On Sun, Nov 20, 2011 at 05:25, Piotr Karbowski
<piotr.karbowski at gmail.com> wrote:
> On 20.11.2011 01:57, Tyler Durden wrote:
>>
>> Yep, that fixes it properly, just tested. Thanks Gene!
>>
>> So, it seems this is a Debian bug after all. It's extlinux-update script
>> populates linux.cfg file with "kernel" directives, but it should use
>> "linux" instead.
>
> I doubt that you can consider it as a debian bug, following the syslinux.txt
> the LINUX is default, so I presume that KERNEL = LINUX, but if there is .0
> on the end then it acting like PXE /bzImage-3.1.0

No, KERNEL != LINUX.  KERNEL first guesses based on file extension and
the fall back if no matches found is to load it like a Linux kernel,
then similar to LINUX (except LINUX forces the behavior).

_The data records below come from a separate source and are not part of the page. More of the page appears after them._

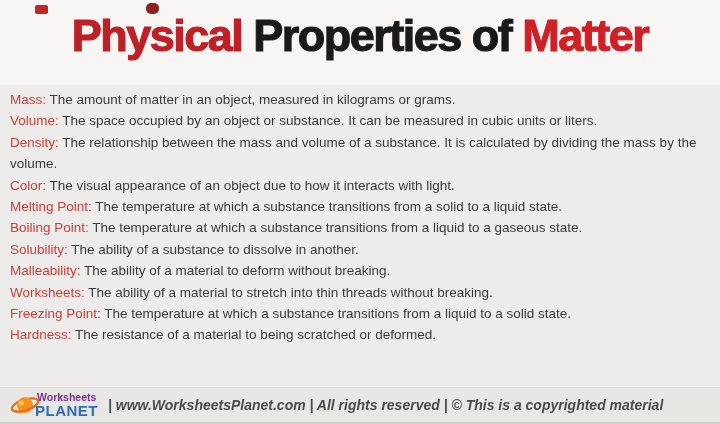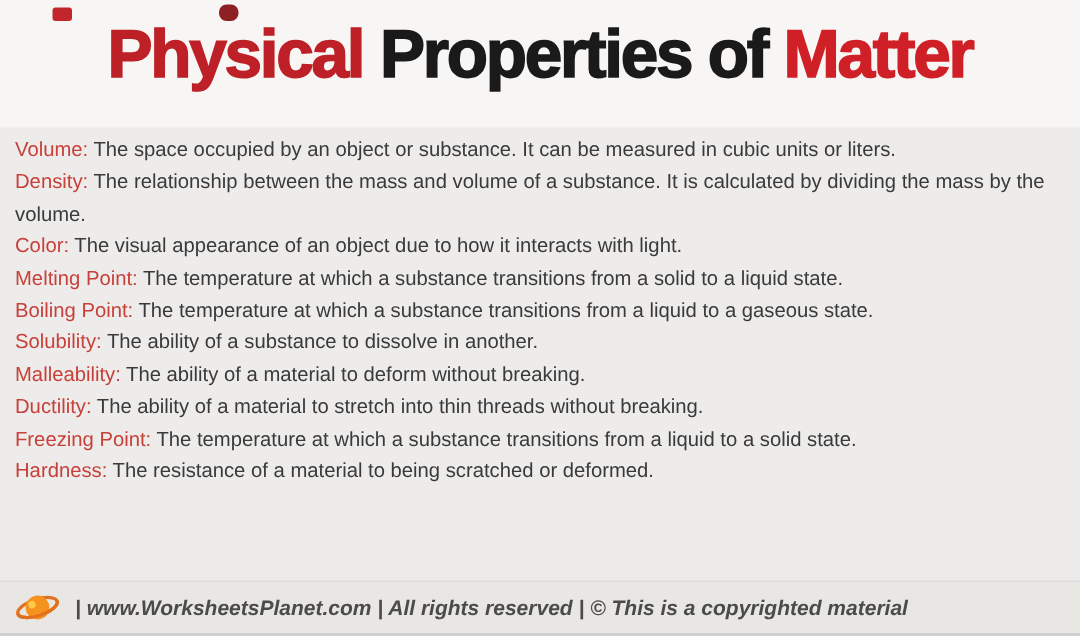"Mass: The amount of matter" p.def { html: none -> <p><span>Mass:</span><span> The amount of matter in an object, measured in kilograms or grams.</span></p> }
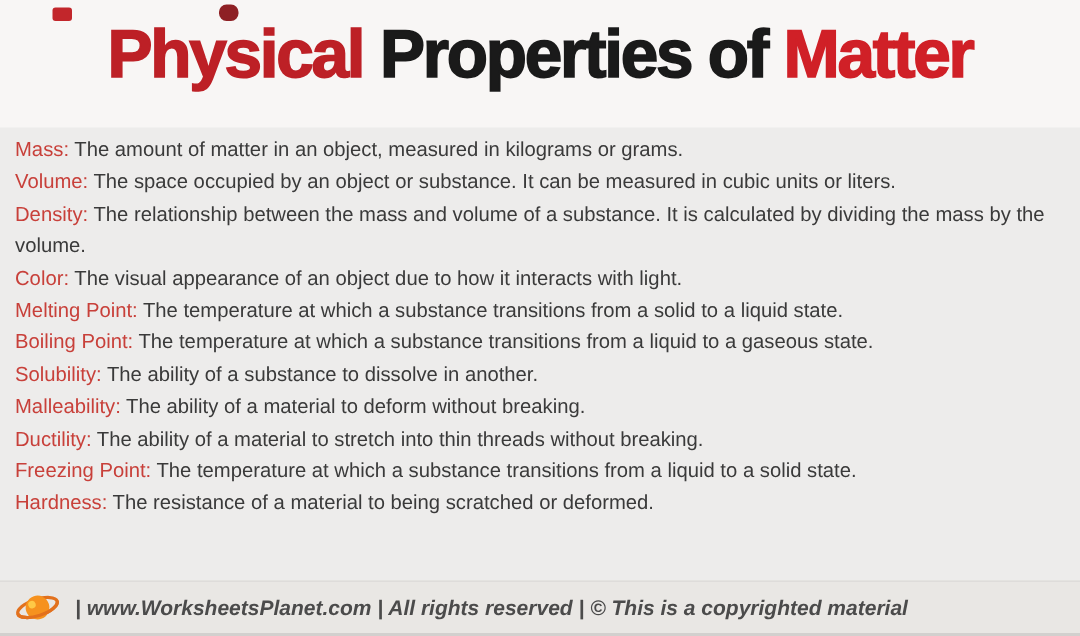"Ductility:" span.term { text: Ductility -> Worksheets }
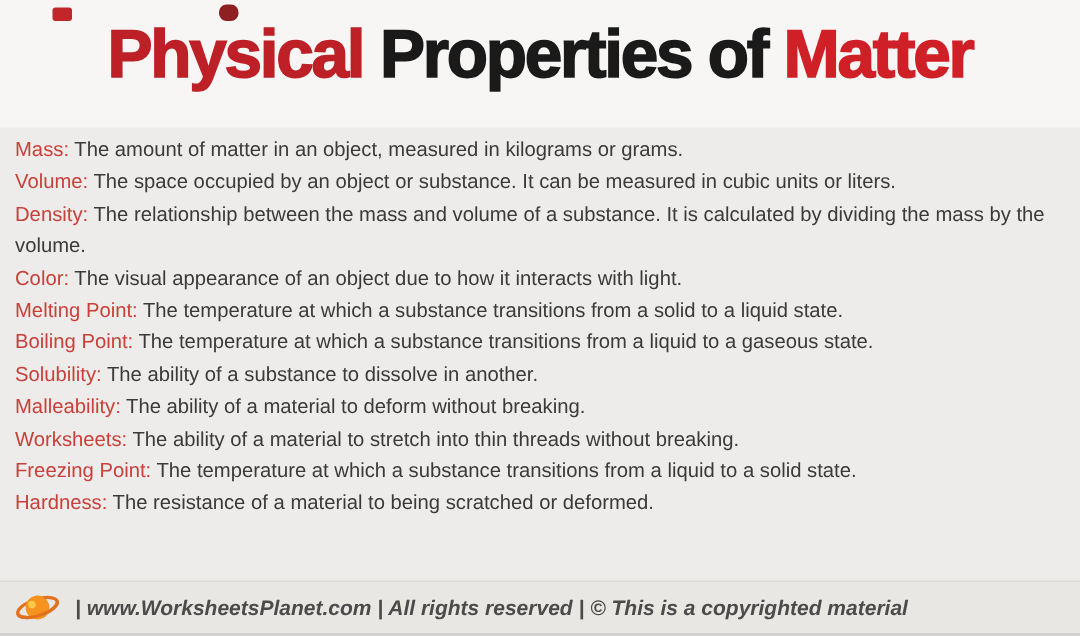"Worksheets" div.logo-text { html: none -> <div> <span>Worksheets</span> <span>PLANET</span> </div> }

I feel the complication is fivefold.  The builder script of Debian's
linux.cfg should use LINUX.  linux.c32 should somehow be included also
to aid usage from the "boot:" prompt (probably with a LABEL linux to
call it easily).  The naming of the kernel should perhaps be examined
(perhaps bzImage-3.1.0-0).  Attempting to use extensions that are
applicable only to certain variants should probably return a error
(but there may be circumstances for loading an NBP from SYSLINUX if
it's on a MEMDISK).  Should there be a way to execute commands from
the boot prompt (rather than always loading files) that does not
interfere with (at least common) file naming?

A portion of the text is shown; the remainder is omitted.